Bank management must carefully balance risk and return in seeking to maximize shareholder wealth. However, such decisions are constrained by a number of factors. Of course, all businesses face constraints in their decision making, but the constraints under which banks operate are particularly important. These constraints may be classified into three separate though overlapping areas:

  1. Market constraints: Banks face considerable market constraints as they attempt to manage risk in order to maximize shareholder values. These market constraints take the form of competition from other banks, from nonbank providers of financial services, and from the capital market. For example, if management believes that it must charge 8% on a loan in order to be fully compensated for credit risk, but if other lenders will provide credit to the borrower at 7%, this is a market constraint that has a potentially serious impact on the bank.
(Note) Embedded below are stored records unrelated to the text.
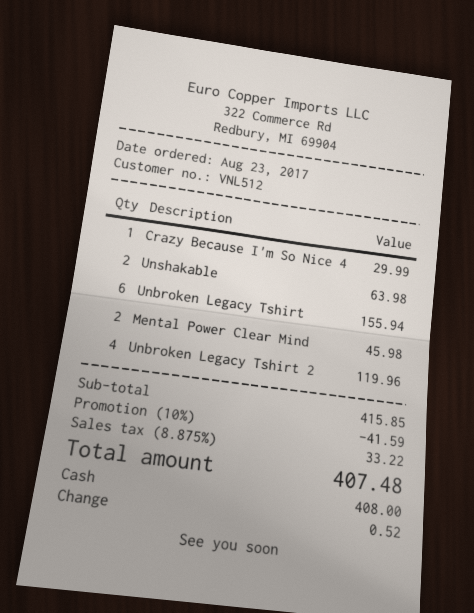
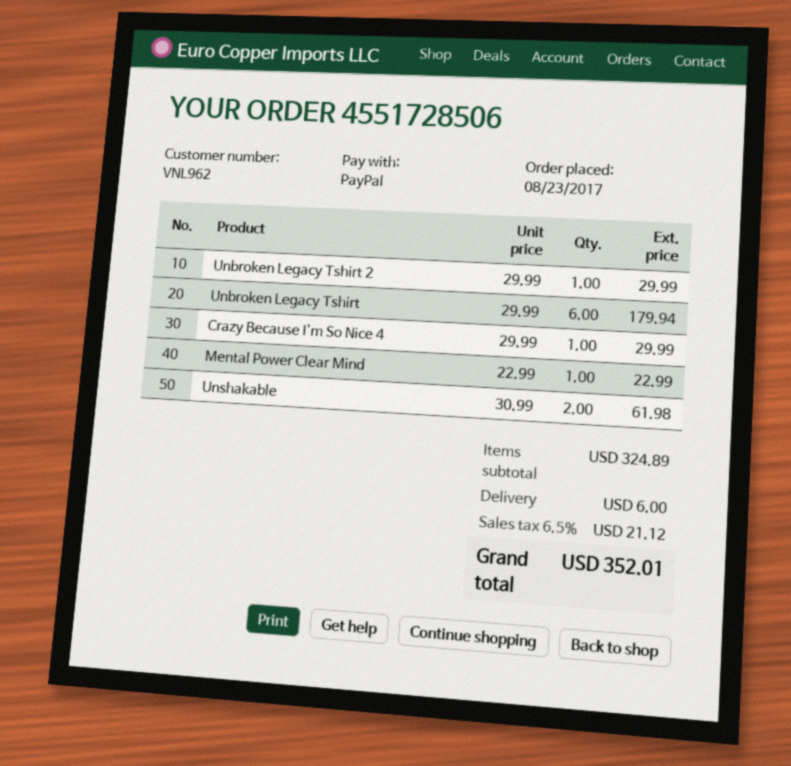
customer number: VNL512 -> VNL962
payment method: cash -> PayPal
Unshakable: 2 for 63.98 -> 2 for 61.98
Unbroken Legacy Tshirt: 6 for 155.94 -> 6 for 179.94
Mental Power Clear Mind: 2 for 45.98 -> 1 for 22.99
Unbroken Legacy Tshirt 2: 4 for 119.96 -> 1 for 29.99
subtotal: 415.85 -> 324.89
discount: 10% = 41.59 -> none
shipping: none -> 6.00
tax: 8.875% = 33.22 -> 6.5% = 21.12
total: 407.48 -> 352.01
  2. Social constraints: Social constraints stem from the historical position of the commercial bank at the core of the financial system. As such, banks often become the lender of next to last resort in times of financial crisis (the Federal Reserve is, of course, the lender of last resort) in providing credit to distressed institutions and in providing deposit and credit services to their customers. Because the financial performance of a bank is intimately linked with the economic health of the community it serves, banks often perform numerous social functions (and ar е expected to do so) despite, in many cases, being unable to determine the contributions of such activities to shareholder wealth.

  3. Legal/regulatory constraints; Perhaps more significant is the enormous variety of legal and regulatory constraints on the portfolio management (i.e., its risk/return position) of a commercial bank.